Our survival can be enhanced in many ways if we seize the opportunity to produce more fresh water, irrigate unused desert land, and create jobs, hope, stability, and improved security for many people in lands that are now depleted of natural resources. In the long run, if we do nothing with all that water flowing into the oceans, we'll see increasing population pressures and competition for safe, dry land lead to more warfare and strife between impoverished peoples.
Is the continued survival of desert turtle and lizard habitats worth the human misery and suffering that could otherwise be avoided?
3 Comments:
For the longest time I was of the same opinion.
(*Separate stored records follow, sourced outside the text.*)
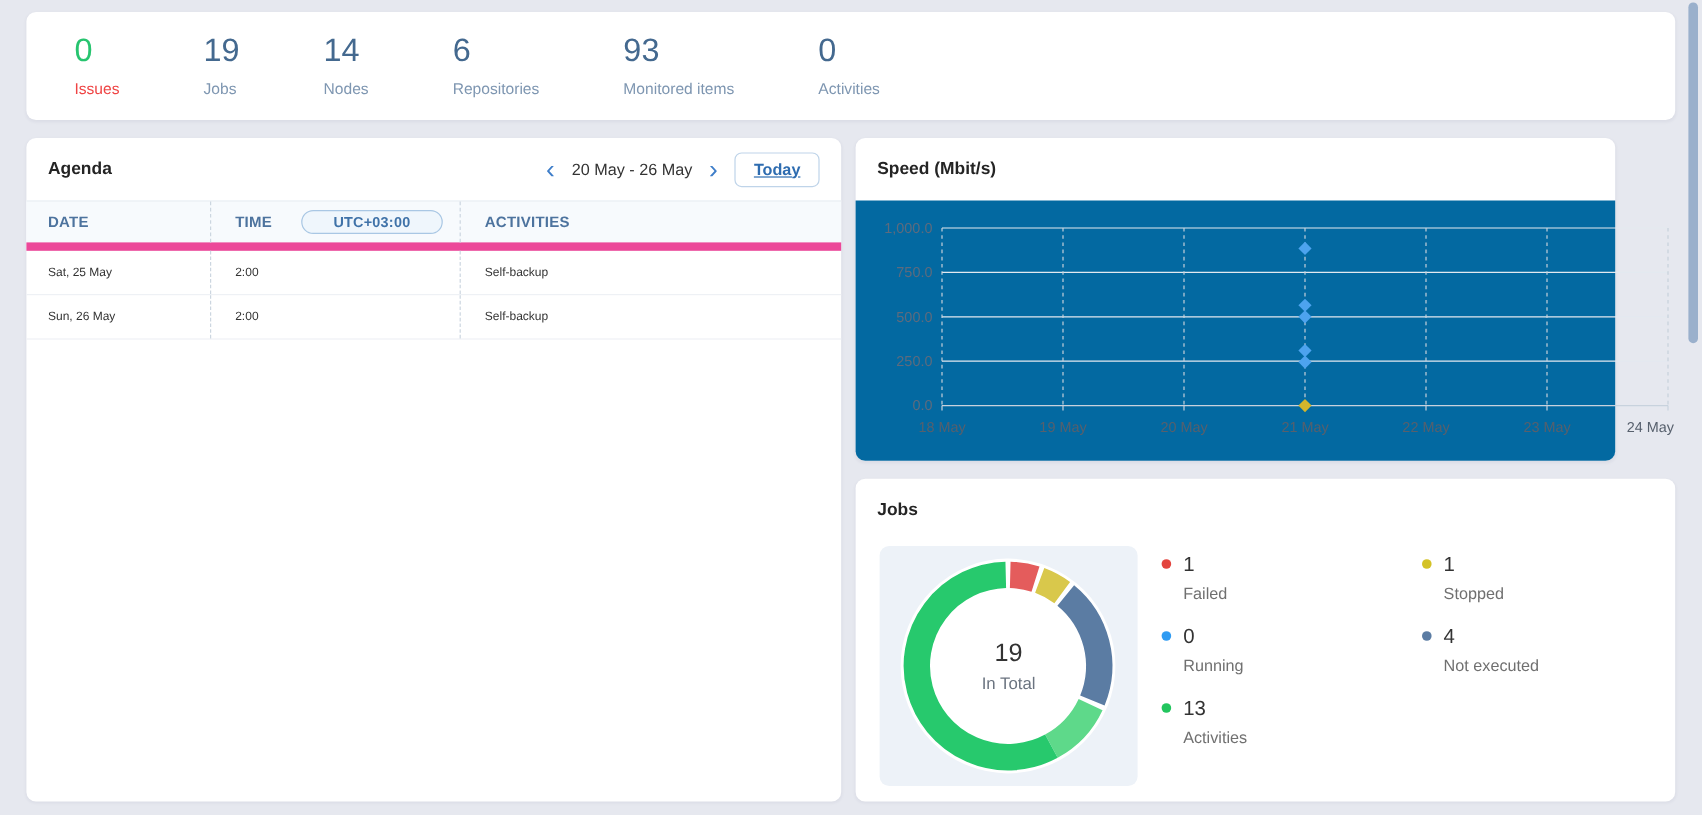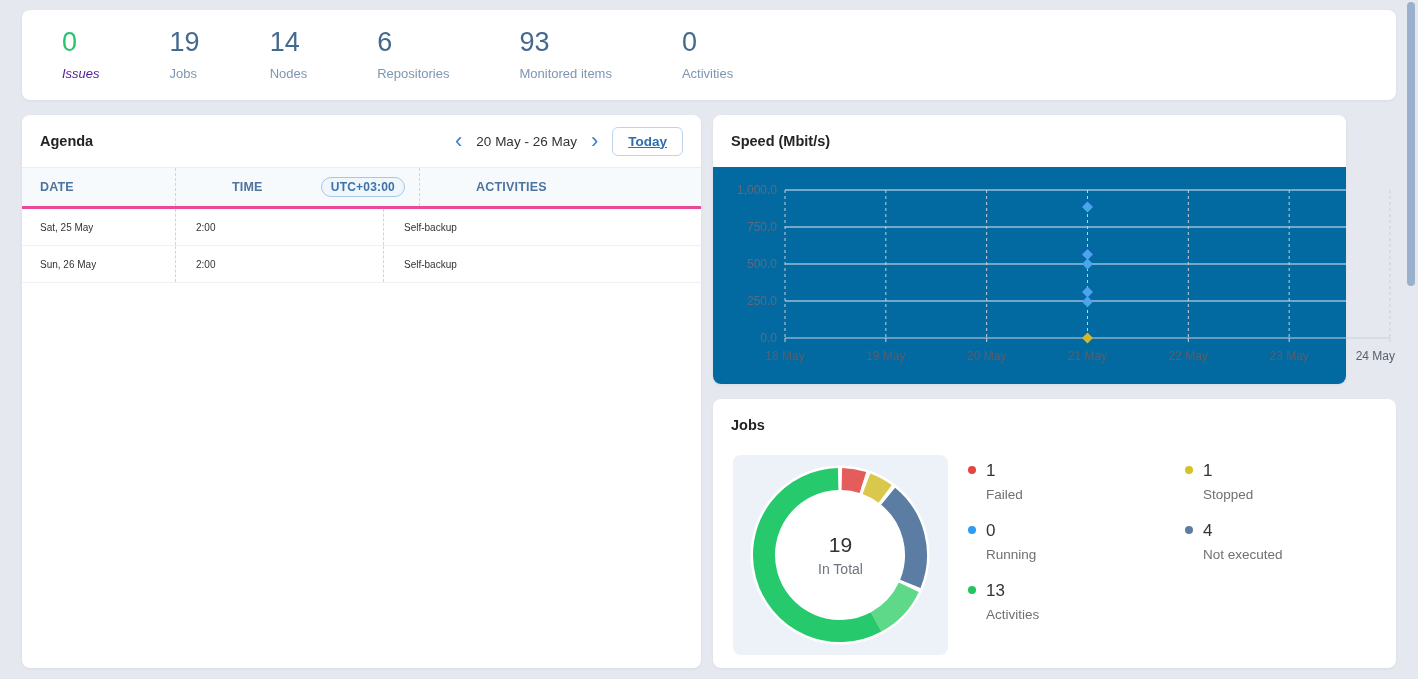--- a/index.html
+++ b/index.html
@@ -14,7 +14,7 @@
   .stat .num { font-size:27px; line-height:1.15; color:#44698f; }
   .stat .lbl { font-size:13px; color:#7e96b1; margin-top:8px; }
   .stat.green .num { color:#27c46f; }
-  .stat.green .lbl { color:#4c1d95;font-style:italic; }
+  .stat.green .lbl { color:#ef4444; }
 
   
   #agenda-panel { left:22px; top:115px; width:679px; height:553px; }

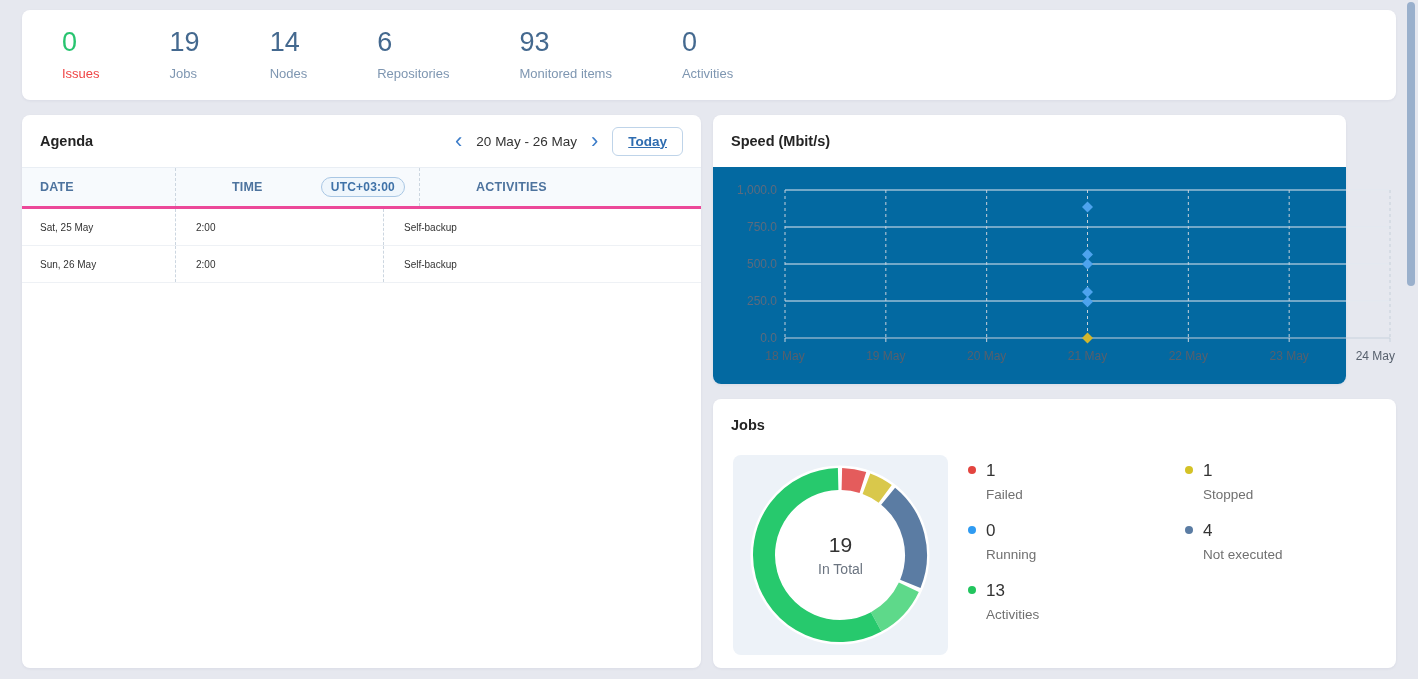--- a/index.html
+++ b/index.html
@@ -30,7 +30,7 @@
   .range { font-size:13.5px; color:#333; }
   .today-btn { font-size:13.5px; font-weight:600; color:#2e6cb0; background:#fff; border:1px solid #bfd4e9; border-radius:6px; padding:6px 15px; cursor:pointer;text-decoration:underline; }
 
-  .tbl-head { display:flex; height:42px; background:#f7fafd; border-top:1px solid #e9eef4; border-bottom:3px solid #ec4899; align-items:center; font-size:12.5px; font-weight:bold; color:#4d739e; letter-spacing:.2px;gap:36px; }
+  .tbl-head { display:flex; height:42px; background:#f7fafd; border-top:1px solid #e9eef4; border-bottom:7px solid #ec4899; align-items:center; font-size:12.5px; font-weight:bold; color:#4d739e; letter-spacing:.2px; }
   .tbl-row  { display:flex; height:37px; align-items:center; border-bottom:1px solid #eef1f5; font-size:10px; color:#333; cursor:pointer; }
   .c-date { width:154px; padding-left:18px; align-self:stretch; display:flex; align-items:center; border-right:1px dashed #ccd6e0; }
   .c-time { width:208px; padding-left:20px; padding-right:14px; align-self:stretch; display:flex; align-items:center; justify-content:space-between; border-right:1px dashed #ccd6e0; }

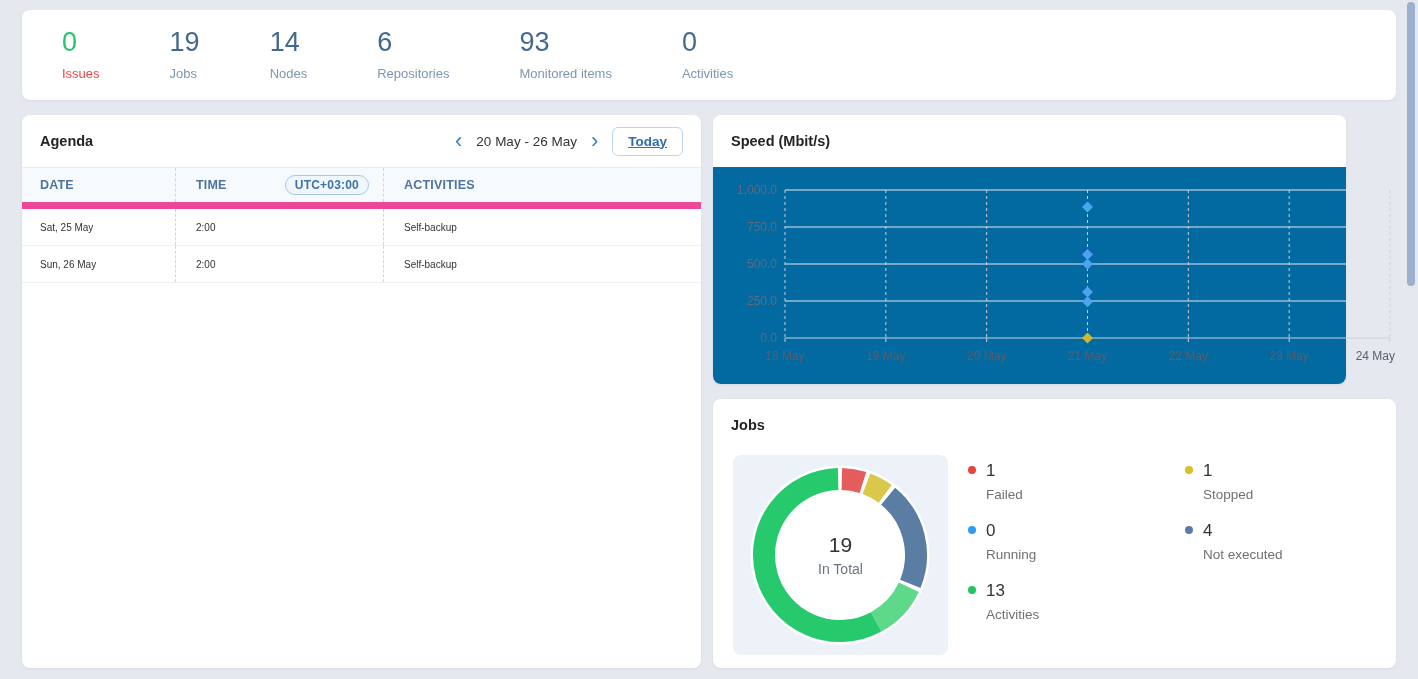--- a/index.html
+++ b/index.html
@@ -35,7 +35,7 @@
   .c-date { width:154px; padding-left:18px; align-self:stretch; display:flex; align-items:center; border-right:1px dashed #ccd6e0; }
   .c-time { width:208px; padding-left:20px; padding-right:14px; align-self:stretch; display:flex; align-items:center; justify-content:space-between; border-right:1px dashed #ccd6e0; }
   .c-act  { flex:1; padding-left:20px; }
-  .tz-badge { font-size:12px; font-weight:bold; color:#3f72a8; background:#eff6fc; border:1px solid #a9c7e4; border-radius:11px; padding:2px 9px; }
+  .tz-badge { font-size:12px; font-weight:bold; color:#3f72a8; background:#eff6fc; border:1px solid #a9c7e4; border-radius:11px; padding:2px 26px; }
 
   
   #speed-body { position:absolute; left:0; top:52px; right:0; bottom:0; background:#0369a1; border-radius:0 0 8px 8px; }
The earth warms up, then it cools, warms up again and cools. Breath in, breath out. And indeed it does. And we are certainly in the warm up stage and have been since the last ice age 10,000 years ago.
BUT, I saw something that has now alarmed me greatly. I just saw Al Gore's flick. In it he presents various graphs on measurable trends in temperature and CO2 levels. Oen chart in particular presents (supposedly) 600,000 years of data. I assume taken from ice core samples in the Arctic and Antarctica, or something. It shows a pretty noticeable oscillation back and forth between past ace ages and warm periods. These oscillations appear to be bound in a range.
We have been in the upswing of the cycle since the last ice age. Which incidentally coincides, more or less, with the advent of agriculture. And at about what should be near the top of the cycle again, give or take 1000 years, humans enter the petroleum age with the dawn of the industrial revolution.
They are CO2 level graphs which have a lagging correlation with temperature. Then he shows the same chart with some more recent data added to it. CO2 levels have broken out of the range set for the past 600,000 years. Broke out like a rocket. Broke out like a stock does when it finally moves through a resistance or support level (Day traders will know what I am talking about). The current peak is twice as high as all the previous peaks, which were all at about the same level (resistance).
Now temperature follows CO2 more or less in lock step, except there is a bit of a delay. We know where the CO2 is but we have not yet seen the temperature effects. That is scary. My jaw dropped when I saw it.
We are breaking out of a long held pattern. Who knows what the new pattern will be, or become while it searches for its new range.
I can't find any links to those charts, or similar representations of it online. I'll keep searching and If I do I'll repost here.
See the damn movie if you have not.
600,000 years is a mere blip in time, given the Earth's age. The current Ice Age is more than 600,000 years old.
It's these "partial data" arguments, which tell only part of the story, that make such propaganda as the movie so dangerous.
Well said, Michael.
This hysterical fear-mongering over climate change is dishonest in one major way: the emphasis on _urgency_.
Whatever the reality about the causes and responses to climate change turn-out to be, climate change is slow moving - especially wrt. any chance of reversing climate change.
The frantic sense of urgency being whipped up is just politics. It is imposing the short - a few months or years - timescale of human elections on the long - decades and centuries - timescale of the earth.